2. Literature Review

The most relevant research pertaining to unemployment for young college graduates comes from Oxford Economics, which offers an analysis of a structural shift in white collar job hiring due to the influence, primarily due to the influence of artificial intelligence [1]. At the same time, labor participation rates have not declined for this demographic which potentially signals a misalignment of skills. The NACE Job Outlook 2025 Spring Update uses a survey-based forecasting method, relying on employer-reported hiring intentions to project future labor market conditions for recent graduates. While this method offers important insights into employer expectations, it is still prone to biases in respondent outlooks and does not utilize time series modeling or historical employment trends, which may limit its predictive accuracy when compared to data-driven forecasting techniques [2]. Additionally, Brookings has recently published research pertaining to “A New Approach to Forecasting Unemployment”, in which the actual rate of unemployment intersects with “worker flows”. Worker flows are the rate at which “people are moving into and out of unemployment”, and this convergence between it and the unemployment rate may yield more accurate forecasts than traditional models [3]. While the majority of existing research on forecasting unemployment is concerned with the aggregate unemployment rate, only a select few focus on the demographic of young college graduates. Even the existing research on the topic is largely subject to survey-based forecasting which does not fully utilize historical data that is less susceptible to bias and personal judgment. This project attempts to fill these gaps in existing research by solely focusing on the unemployment rate of college graduates aged 25–34, and applying a variety of time series models to produce statistically supported forecasts.

3. Methodology

library(fredr)
library(tidyverse)
library(fpp3)

Data Preparation

#Loading FRED key and unemployment rate for young college
#graduates 
fredr_set_key("e94769feaf925275ff1738ada4ca88b5")
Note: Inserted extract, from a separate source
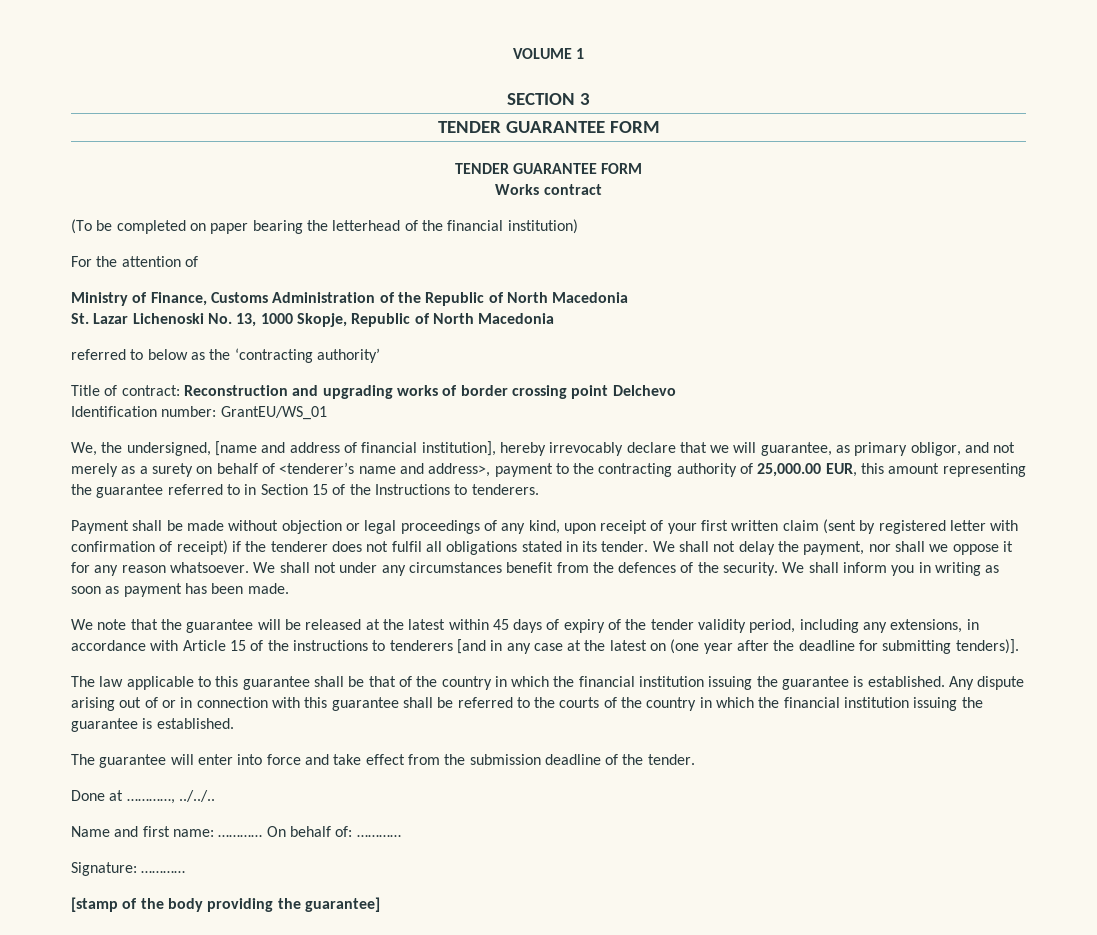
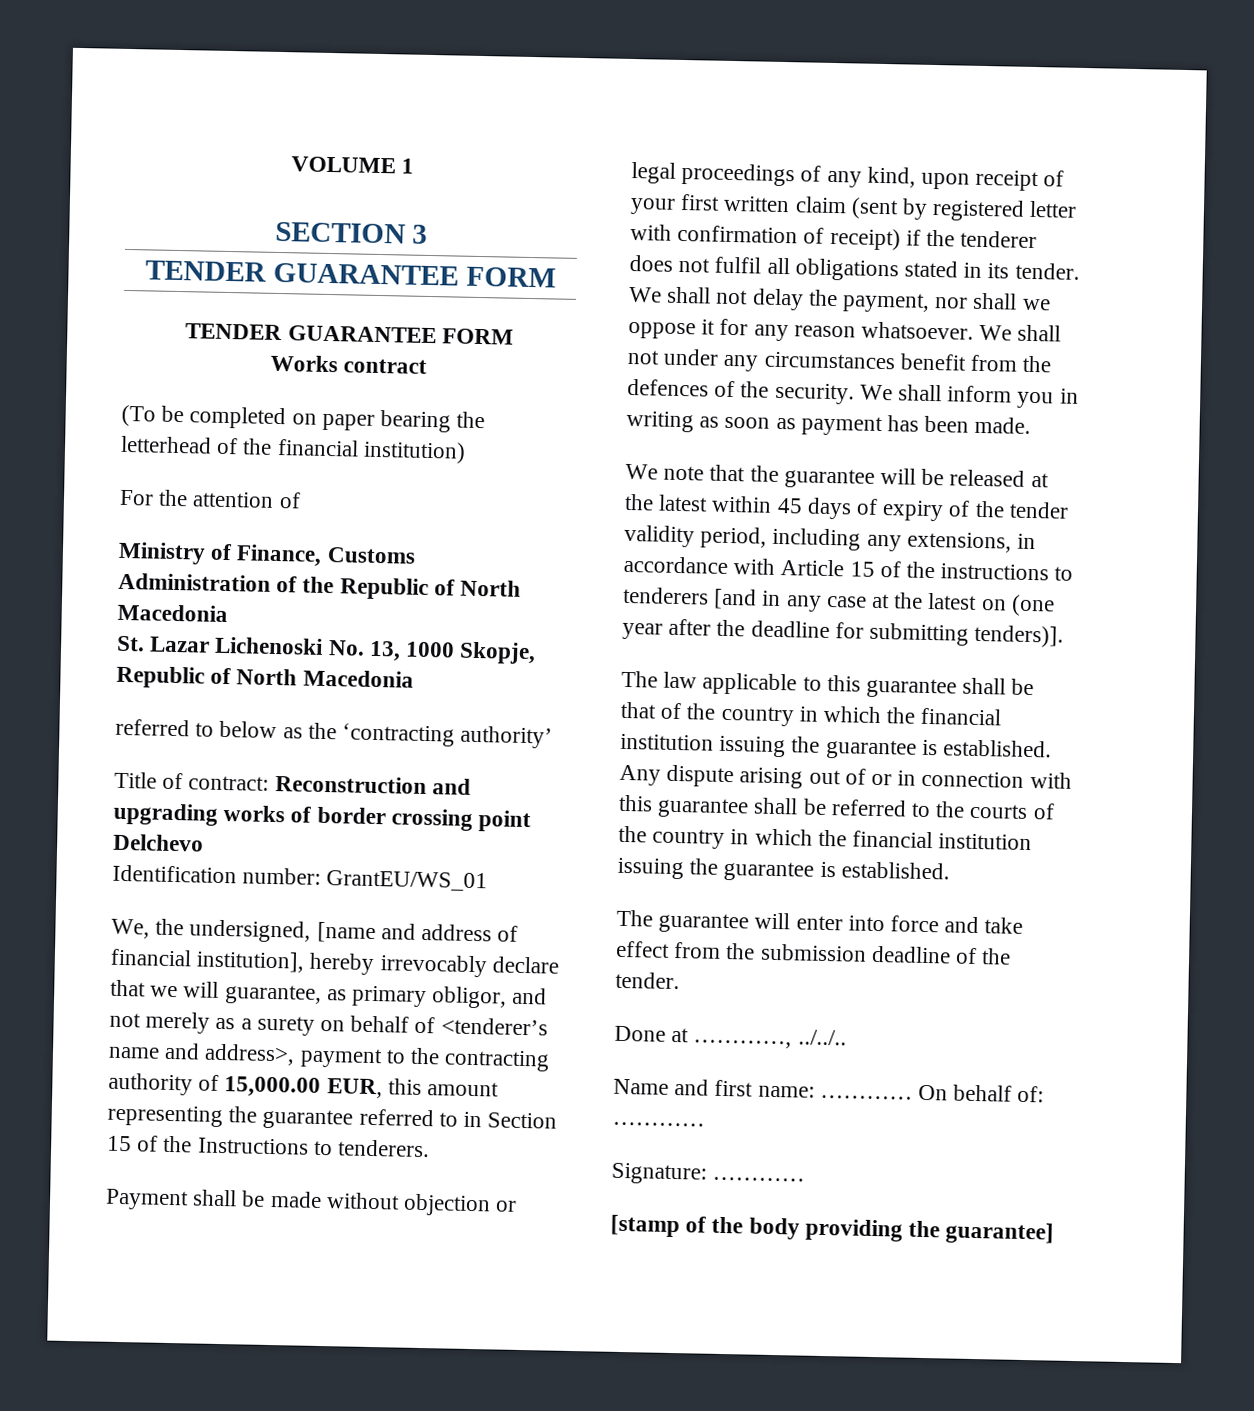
- We, the undersigned, [name and address of financial institution], hereby irrevocably declare that we will guarantee, as primary obligor, and not merely as a surety on behalf of <tenderer’s name and address>, payment to the contracting authority of 25,000.00 EUR, this amount representing the guarantee referred to in Section 15 of the Instructions to tenderers.
+ We, the undersigned, [name and address of financial institution], hereby irrevocably declare that we will guarantee, as primary obligor, and not merely as a surety on behalf of <tenderer’s name and address>, payment to the contracting authority of 15,000.00 EUR, this amount representing the guarantee referred to in Section 15 of the Instructions to tenderers.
ur <- fredr(series_id = "CGBD2534")

glimpse(ur)
## Rows: 306
## Columns: 5
## $ date           <date> 2000-01-01, 2000-02-01, 2000-03-01, 2000-04-01, 2000-0…
## $ series_id      <chr> "CGBD2534", "CGBD2534", "CGBD2534", "CGBD2534", "CGBD25…
## $ value          <dbl> 2.1, 1.4, 1.6, 1.5, 1.9, 2.0, 2.1, 2.2, 2.0, 1.5, 1.5, …
## $ realtime_start <date> 2025-07-24, 2025-07-24, 2025-07-24, 2025-07-24, 2025-0…
## $ realtime_end   <date> 2025-07-24, 2025-07-24, 2025-07-24, 2025-07-24, 2025-0…
#Cleaning data by filtering for last 10 years, converting to
# time series object, and checking for missing values. 

ur_clean <- ur %>%
  filter(date >= as.Date("2015-06-01"))

ur_tsib <- ur_clean %>%
  mutate(date = yearmonth(date)) %>%
  as_tsibble(index = date)

colSums(is.na(ur_tsib))
##           date      series_id          value realtime_start   realtime_end 
##              0              0              0              0              0

Model Development

-Split data into training (80%) and test sets (20%).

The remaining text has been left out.